*ABOUT THIS TASK:* Extract, word for word, each line from the line holding "- 1. Clone the" through the end of the records. Omit every picture.

[Extracted records]
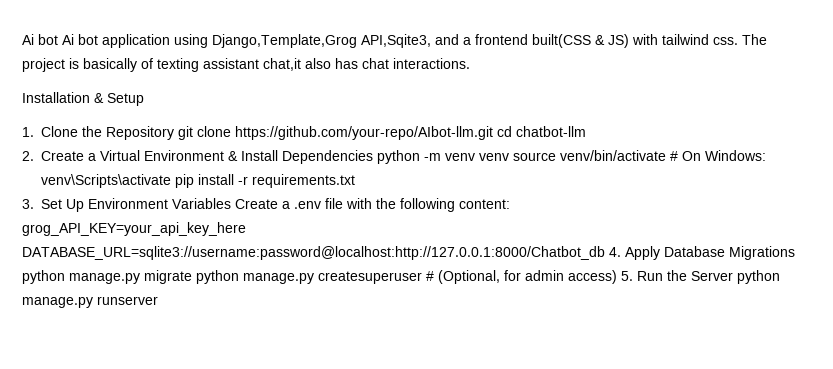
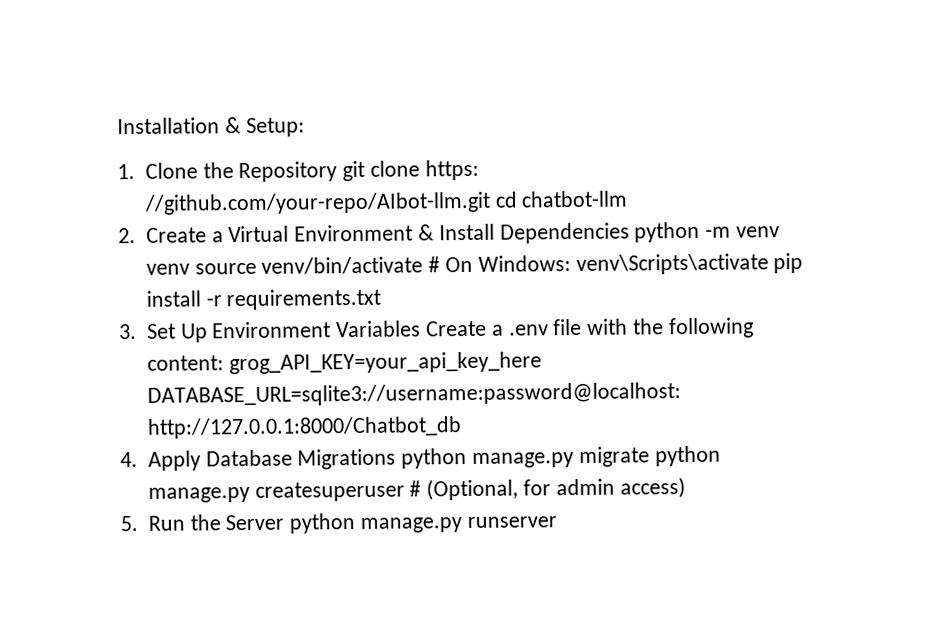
- Ai bot Ai bot application using Django,Template,Grog API,Sqite3, and a frontend built(CSS & JS) with tailwind css. The project is basically of texting assistant chat,it also has chat interactions.
- Installation & Setup
+ Installation & Setup:
- 1. Clone the Repository git clone https://github.com/your-repo/AIbot-llm.git cd chatbot-llm
+ 1. Clone the Repository git clone https: //github.com/your-repo/AIbot-llm.git cd chatbot-llm
- 3. Set Up Environment Variables Create a .env file with the following content:
- grog_API_KEY=your_api_key_here DATABASE_URL=sqlite3://username:password@localhost:http://127.0.0.1:8000/Chatbot_db 4. Apply Database Migrations python manage.py migrate python manage.py createsuperuser # (Optional, for admin access) 5. Run the Server python manage.py runserver
+ 3. Set Up Environment Variables Create a .env file with the following content: grog_API_KEY=your_api_key_here DATABASE_URL=sqlite3://username:password@localhost: http://127.0.0.1:8000/Chatbot_db
+ 4. Apply Database Migrations python manage.py migrate python manage.py createsuperuser # (Optional, for admin access)
+ 5. Run the Server python manage.py runserver

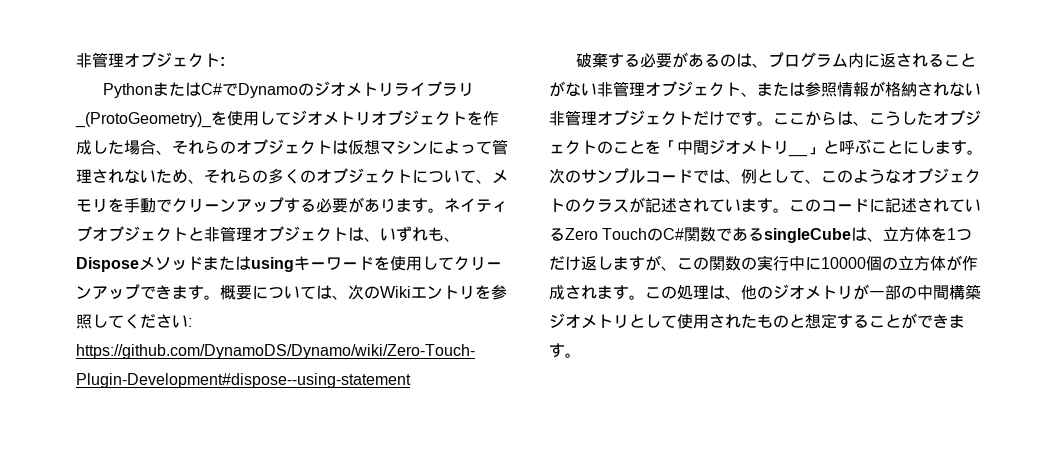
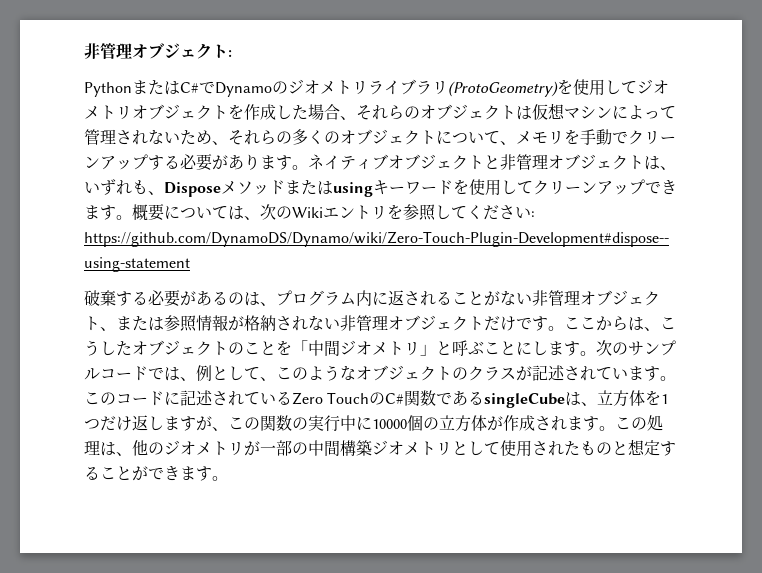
- PythonまたはC#でDynamoのジオメトリライブラリ_(ProtoGeometry)_を使用してジオメトリオブジェクトを作成した場合、それらのオブジェクトは仮想マシンによって管理されないため、それらの多くのオブジェクトについて、メモリを手動でクリーンアップする必要があります。
+ PythonまたはC#でDynamoのジオメトリライブラリ(ProtoGeometry)を使用してジオメトリオブジェクトを作成した場合、それらのオブジェクトは仮想マシンによって管理されないため、それらの多くのオブジェクトについて、メモリを手動でクリーンアップする必要があります。
- ここからは、こうしたオブジェクトのことを「中間ジオメトリ__」と呼ぶことにします。
+ ここからは、こうしたオブジェクトのことを「中間ジオメトリ」と呼ぶことにします。

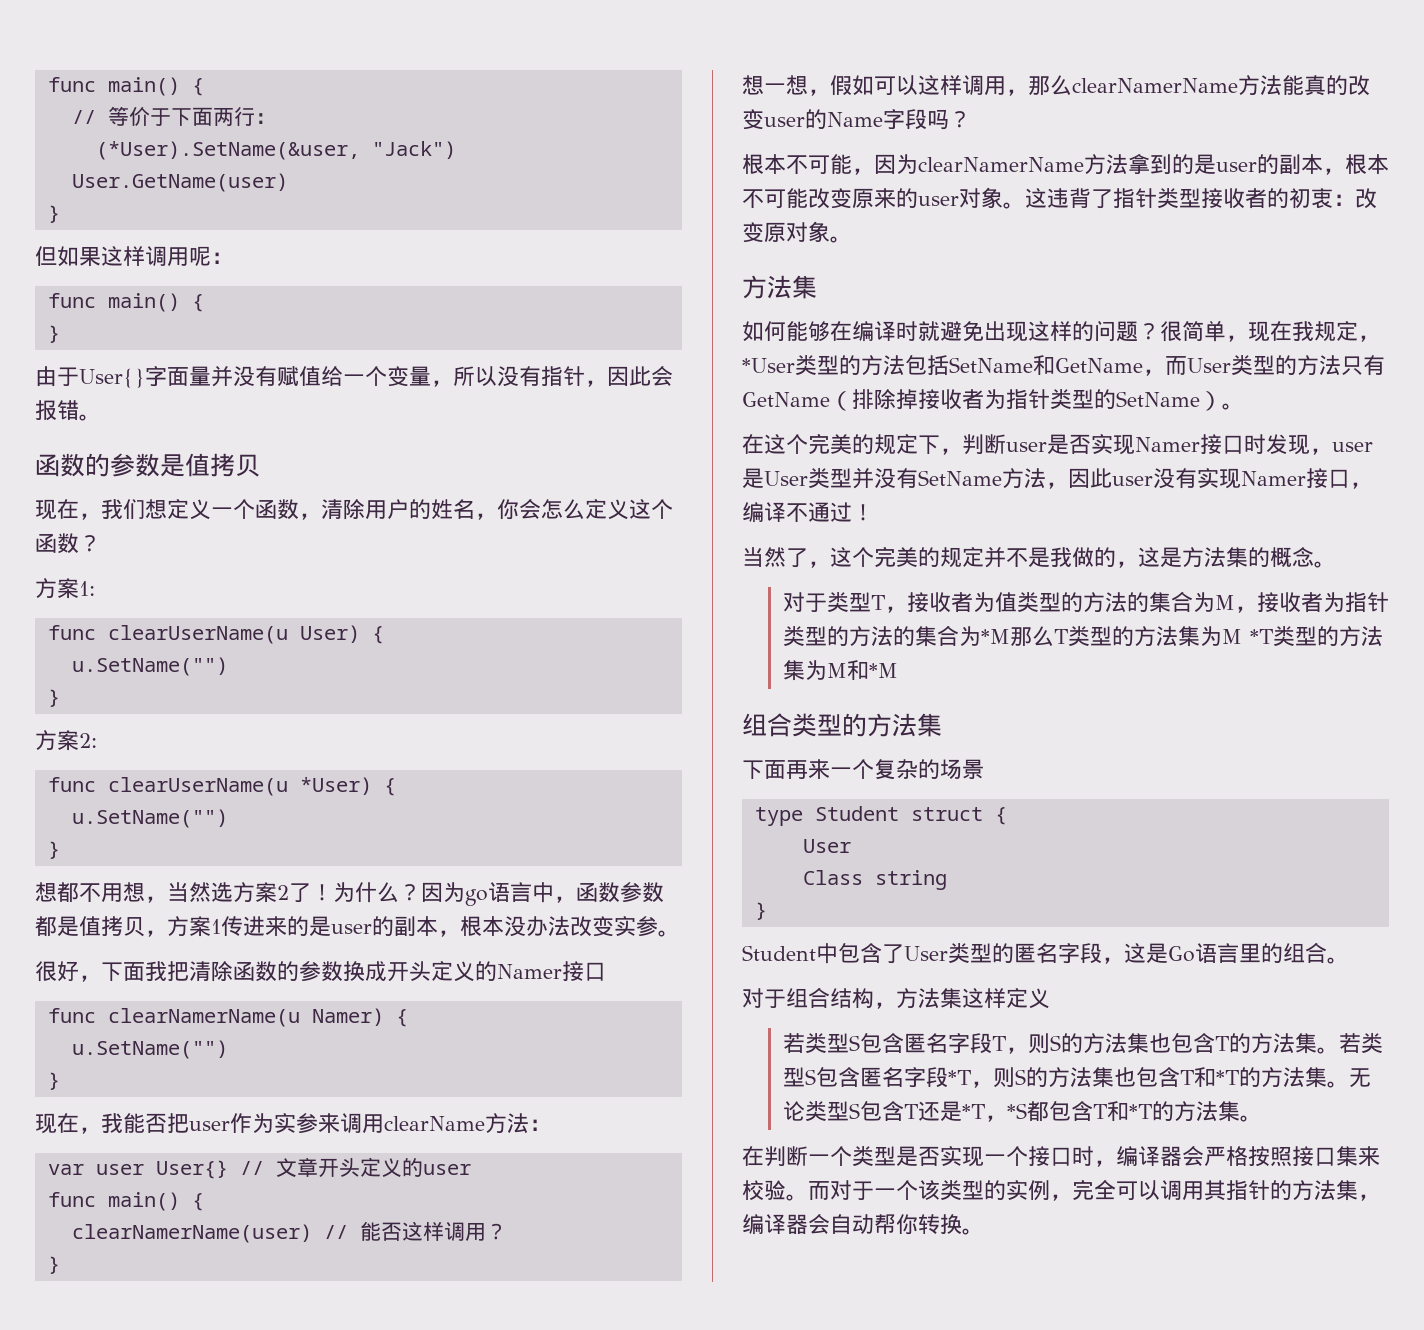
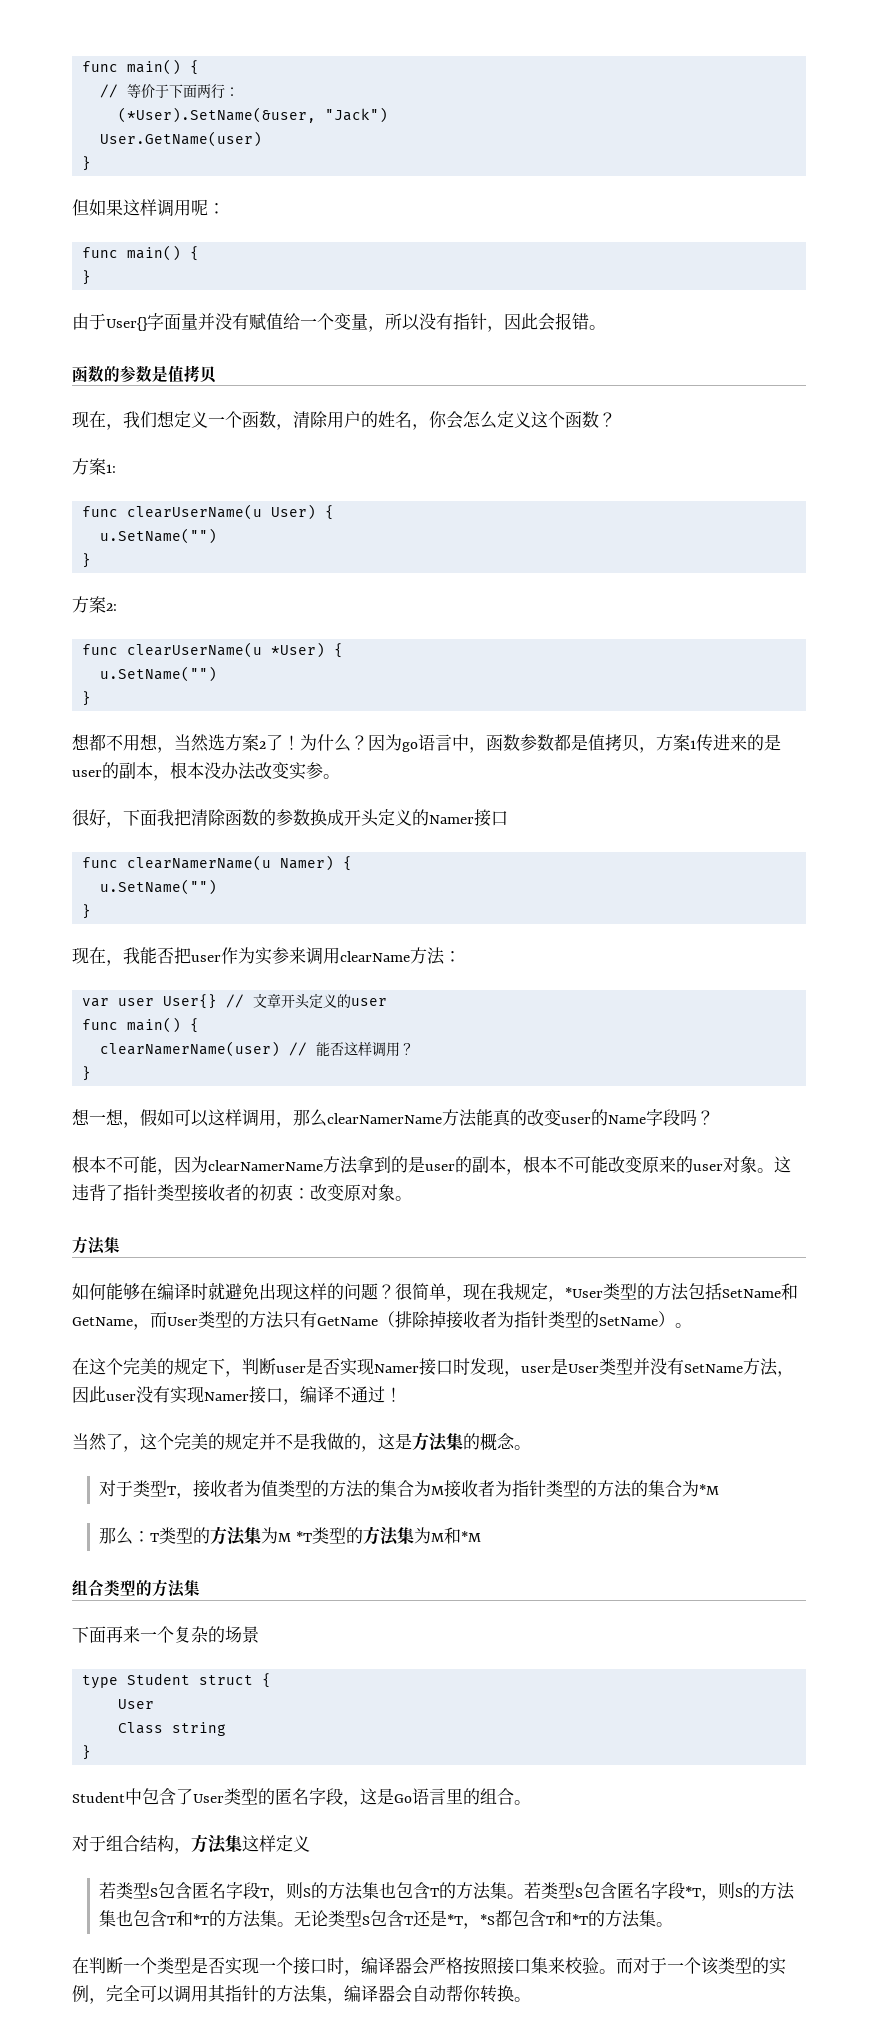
- 对于类型T，接收者为值类型的方法的集合为M，接收者为指针类型的方法的集合为*M那么T类型的方法集为M *T类型的方法集为M和*M
+ 对于类型T，接收者为值类型的方法的集合为M接收者为指针类型的方法的集合为*M
+ 那么：T类型的方法集为M *T类型的方法集为M和*M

*THE COMPLETED TASK:*
- 1. Clone the Repository git clone https://github.com/your-repo/AIbot-llm.git cd chatbot-llm
+ 1. Clone the Repository git clone https: //github.com/your-repo/AIbot-llm.git cd chatbot-llm
- 3. Set Up Environment Variables Create a .env file with the following content:
- grog_API_KEY=your_api_key_here DATABASE_URL=sqlite3://username:password@localhost:http://127.0.0.1:8000/Chatbot_db 4. Apply Database Migrations python manage.py migrate python manage.py createsuperuser # (Optional, for admin access) 5. Run the Server python manage.py runserver
+ 3. Set Up Environment Variables Create a .env file with the following content: grog_API_KEY=your_api_key_here DATABASE_URL=sqlite3://username:password@localhost: http://127.0.0.1:8000/Chatbot_db
+ 4. Apply Database Migrations python manage.py migrate python manage.py createsuperuser # (Optional, for admin access)
+ 5. Run the Server python manage.py runserver

- PythonまたはC#でDynamoのジオメトリライブラリ_(ProtoGeometry)_を使用してジオメトリオブジェクトを作成した場合、それらのオブジェクトは仮想マシンによって管理されないため、それらの多くのオブジェクトについて、メモリを手動でクリーンアップする必要があります。
+ PythonまたはC#でDynamoのジオメトリライブラリ(ProtoGeometry)を使用してジオメトリオブジェクトを作成した場合、それらのオブジェクトは仮想マシンによって管理されないため、それらの多くのオブジェクトについて、メモリを手動でクリーンアップする必要があります。
- ここからは、こうしたオブジェクトのことを「中間ジオメトリ__」と呼ぶことにします。
+ ここからは、こうしたオブジェクトのことを「中間ジオメトリ」と呼ぶことにします。

- 对于类型T，接收者为值类型的方法的集合为M，接收者为指针类型的方法的集合为*M那么T类型的方法集为M *T类型的方法集为M和*M
+ 对于类型T，接收者为值类型的方法的集合为M接收者为指针类型的方法的集合为*M
+ 那么：T类型的方法集为M *T类型的方法集为M和*M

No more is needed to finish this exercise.